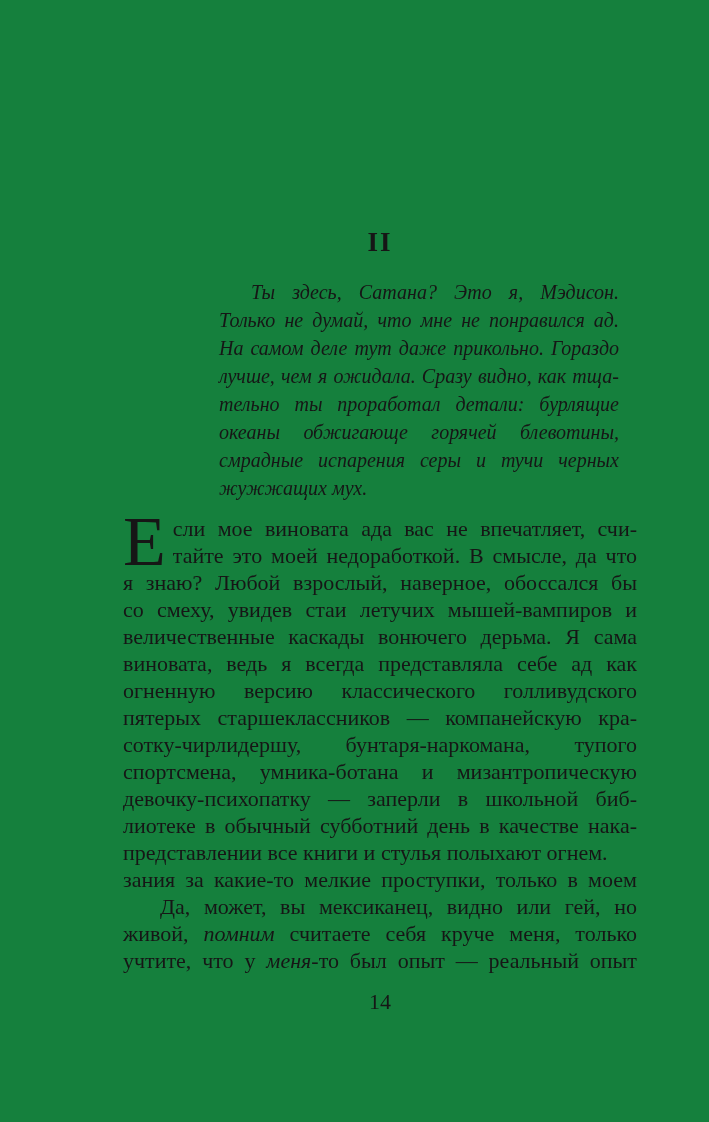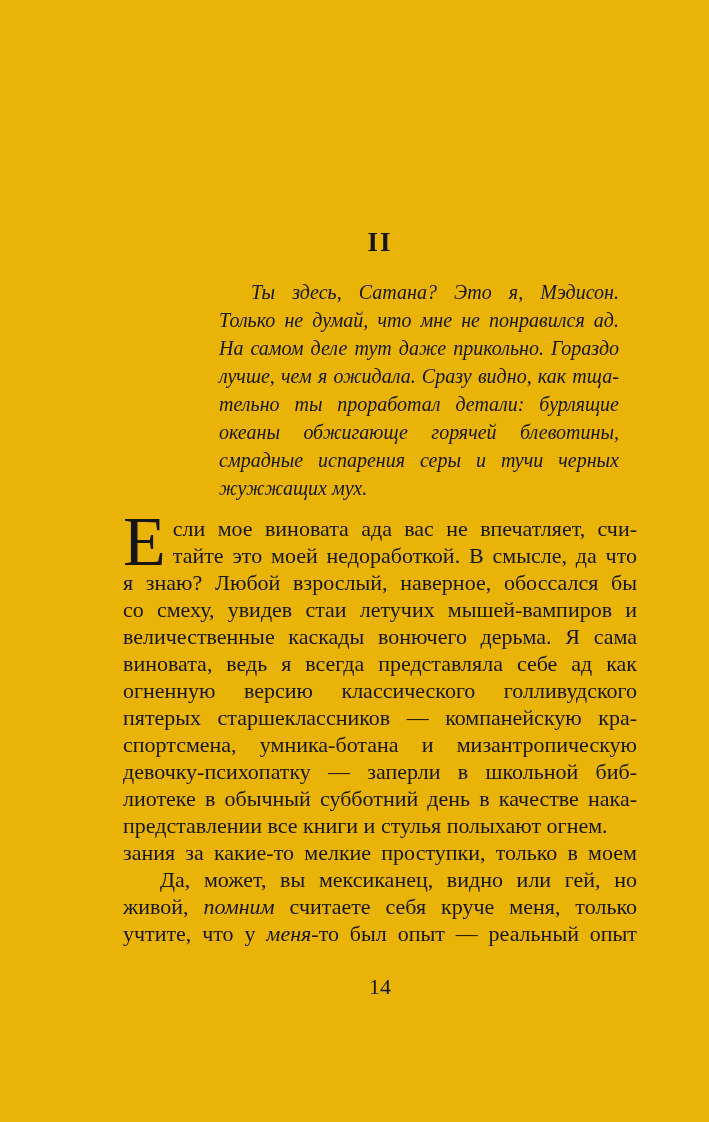--- a/index.html
+++ b/index.html
@@ -11,7 +11,7 @@
     color: #161616;
     overflow: hidden;
   }
-  .page { position: absolute; inset: 0; background: #eab308; font-family: Liberation Serif, serif; }
+  .page { position: absolute; inset: 0; background: #15803d; font-family: Liberation Serif, serif; }
   .text-block { position: absolute; left: 123px; top: 0; width: 514px; }
 
   .chapter-heading {

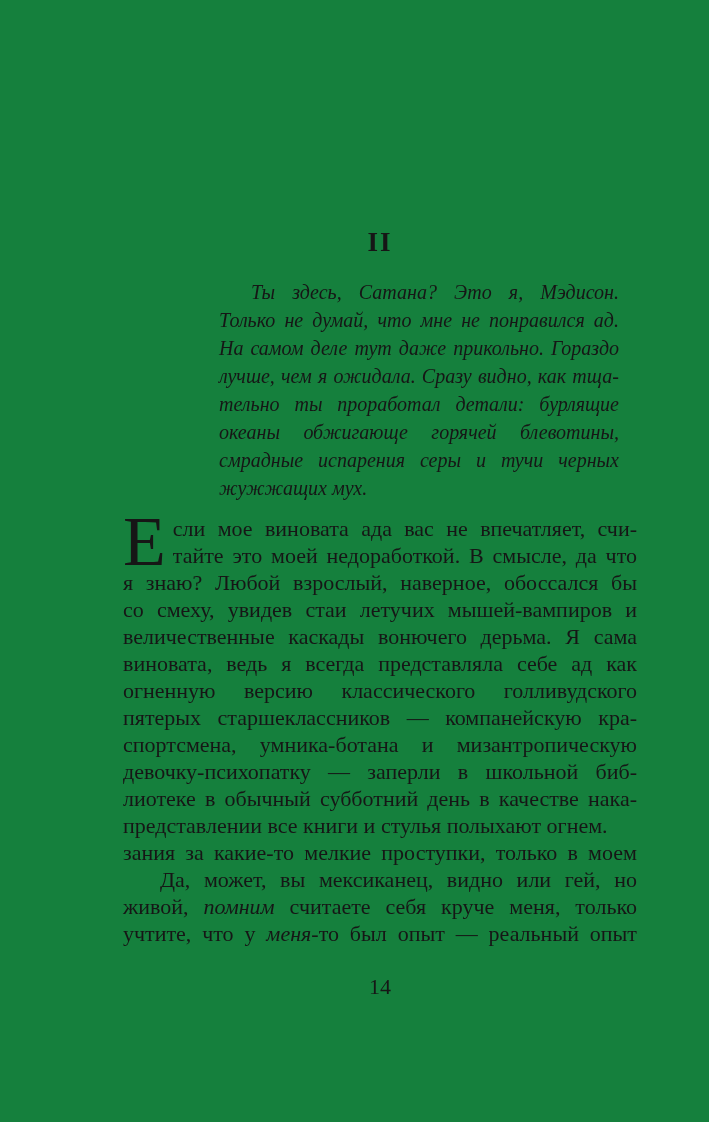--- a/index.html
+++ b/index.html
@@ -84,6 +84,7 @@
           <div class="tline">виновата, ведь я всегда представляла себе ад как</div>
           <div class="tline">огненную версию классического голливудского</div>
           <div class="tline">пятерых старшеклассников — компанейскую кра-</div>
+          <div class="tline">сотку-чирлидершу, бунтаря-наркомана, тупого</div>
           <div class="tline">спортсмена, умника-ботана и мизантропическую</div>
           <div class="tline">девочку-психопатку — заперли в школьной биб-</div>
           <div class="tline">лиотеке в обычный субботний день в качестве нака-</div>

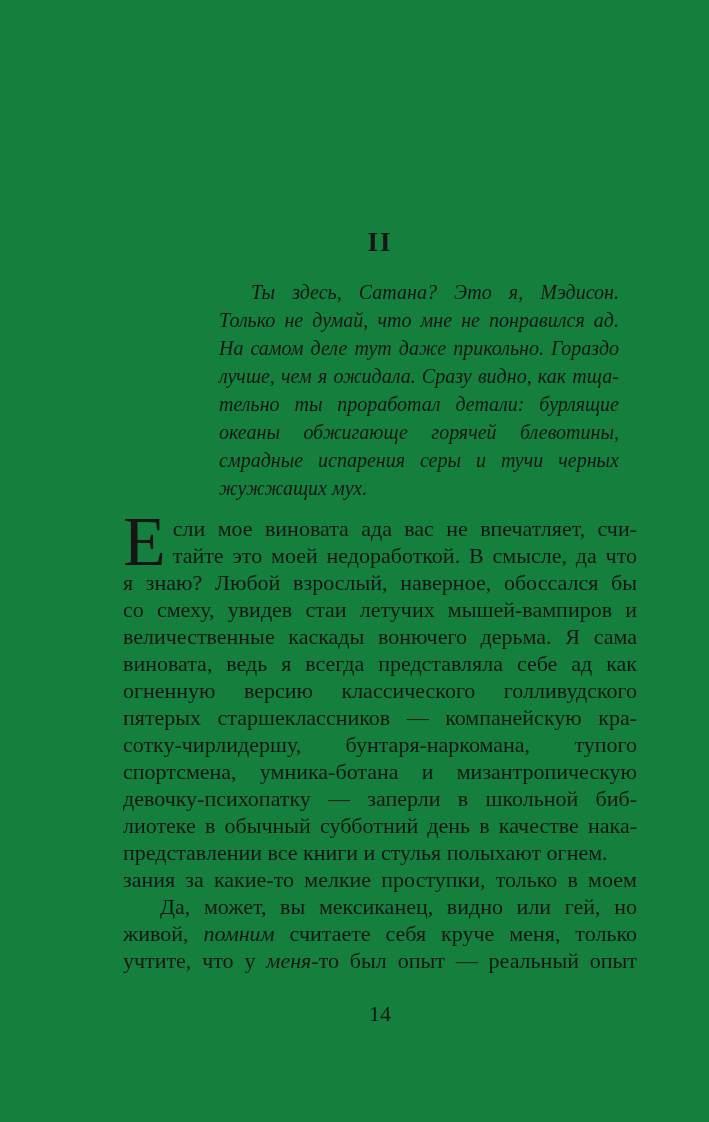--- a/index.html
+++ b/index.html
@@ -48,7 +48,7 @@
   }
 
   .page-number {
-    margin-top: 25px;
+    margin-top: 13px;
     text-align: center;
     font-size: 22px;
     line-height: 30px;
***
WORK ITEM: Count every line of the records above in which the string "Liberation" appears. The number alone is to be given.

RESULT: 2